*Action item:* Copy out exactly the lines from the one with "(294, 416) none" through the last line of the listing below, both included, but none of the pictures.

━━━━━━━━

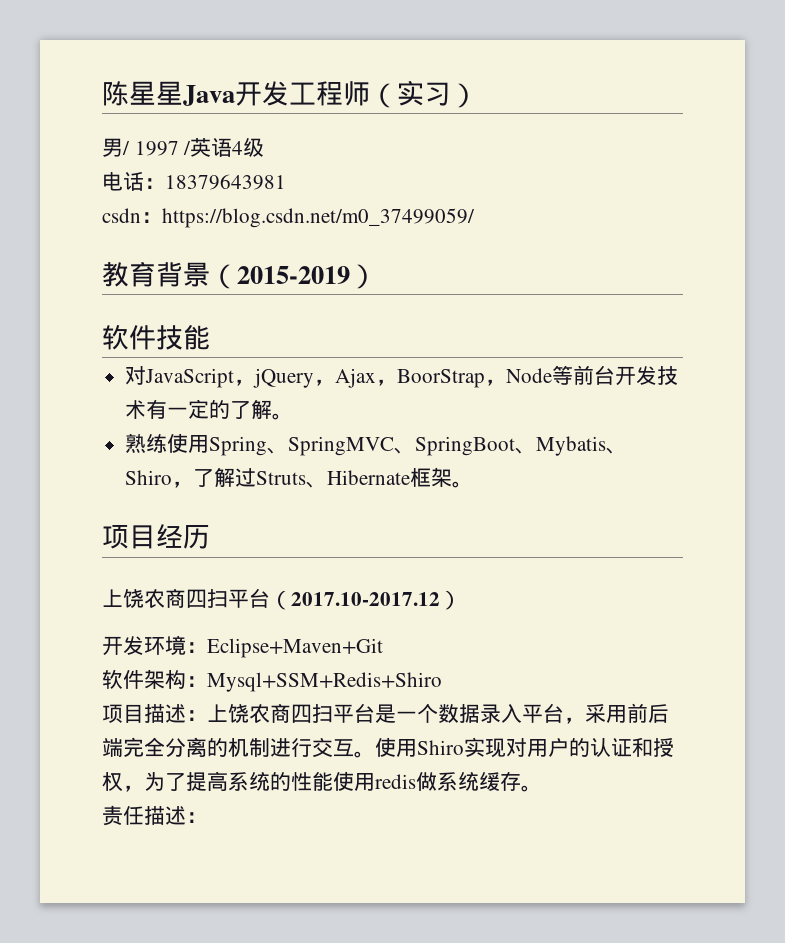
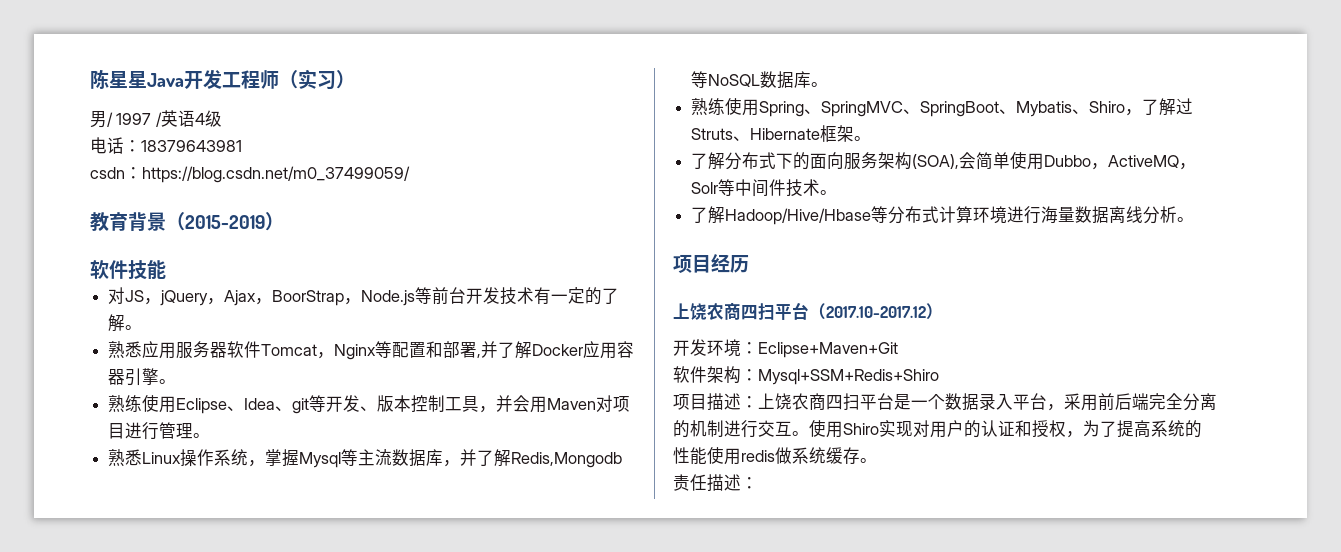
[145,368,235,388] JavaScript -> [125,290,145,302] JS
[506,368,553,383] Node -> [361,290,416,306] Node.js
(294, 416) none -> [108,341,635,360] [108,368,177,386] [108,395,631,414] [108,422,211,440] [108,449,623,468] [691,71,829,89] // 熟悉应用服务器软件Tomcat，Nginx等配置和部署,并了解Docker应用容器引擎。 // 熟练使用Eclipse、Idea、git等开发、版本控制工具，并会用Maven对项目进行管理。 // 熟悉Linux操作系统，掌握Mysql等主流数据库，并了解Redis,Mongodb等NoSQL数据库。
(474, 484) none -> [691,152,1197,170] [691,179,838,197] [691,206,1195,225] // 了解分布式下的面向服务架构(SOA),会简单使用Dubbo，ActiveMQ，Solr等中间件技术。 // 了解Hadoop/Hive/Hbase等分布式计算环境进行海量数据离线分析。

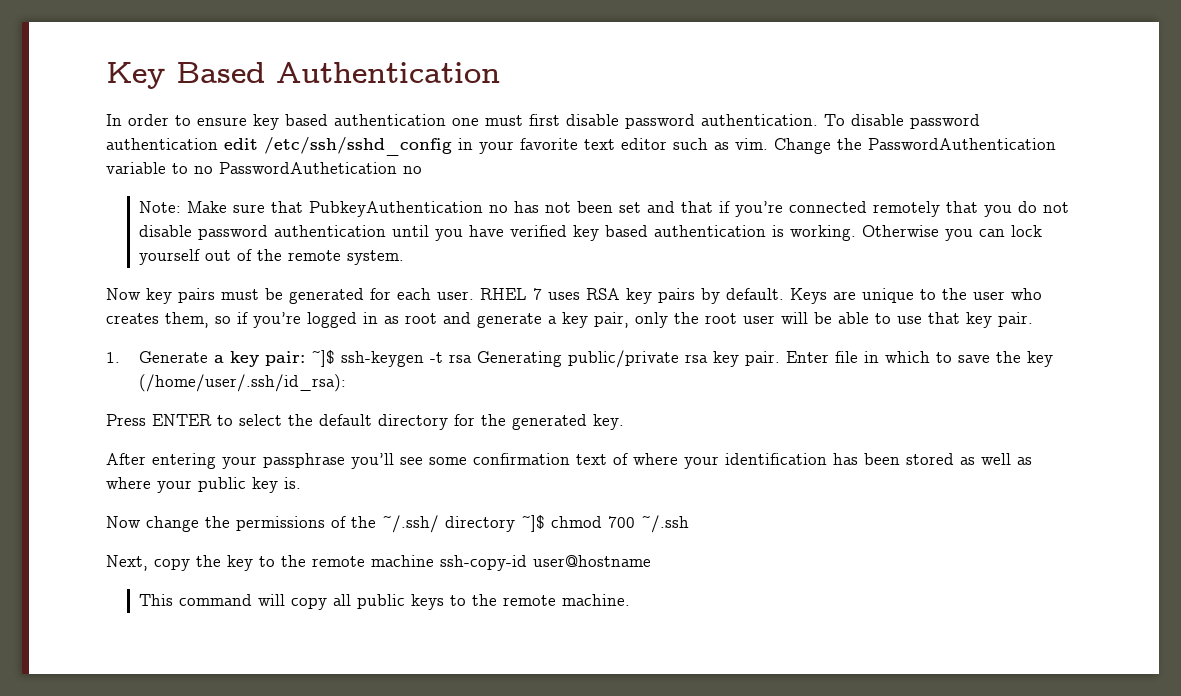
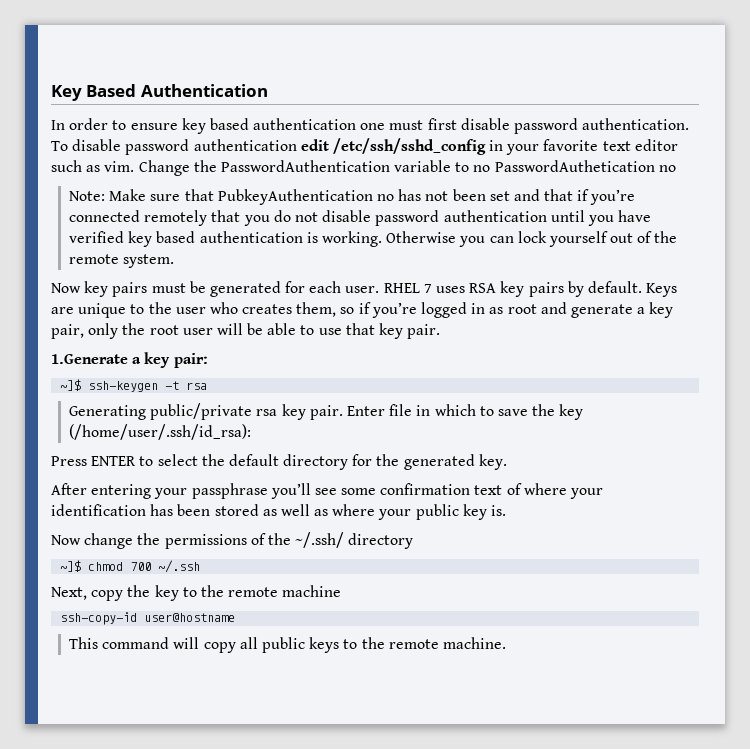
[106,351,208,363] 1. Generate -> [51,354,128,364] 1.Generate
(305, 358) none -> (208, 360) //
(472, 358) none -> (208, 386) //
(515, 524) none -> (414, 541) //
(434, 561) none -> (342, 591) //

━━━━━━━━

*Output for this exercise:*
(294, 416) none -> [108,341,635,360] [108,368,177,386] [108,395,631,414] [108,422,211,440] [108,449,623,468] [691,71,829,89] // 熟悉应用服务器软件Tomcat，Nginx等配置和部署,并了解Docker应用容器引擎。 // 熟练使用Eclipse、Idea、git等开发、版本控制工具，并会用Maven对项目进行管理。 // 熟悉Linux操作系统，掌握Mysql等主流数据库，并了解Redis,Mongodb等NoSQL数据库。
(474, 484) none -> [691,152,1197,170] [691,179,838,197] [691,206,1195,225] // 了解分布式下的面向服务架构(SOA),会简单使用Dubbo，ActiveMQ，Solr等中间件技术。 // 了解Hadoop/Hive/Hbase等分布式计算环境进行海量数据离线分析。

[106,351,208,363] 1. Generate -> [51,354,128,364] 1.Generate
(305, 358) none -> (208, 360) //
(472, 358) none -> (208, 386) //
(515, 524) none -> (414, 541) //
(434, 561) none -> (342, 591) //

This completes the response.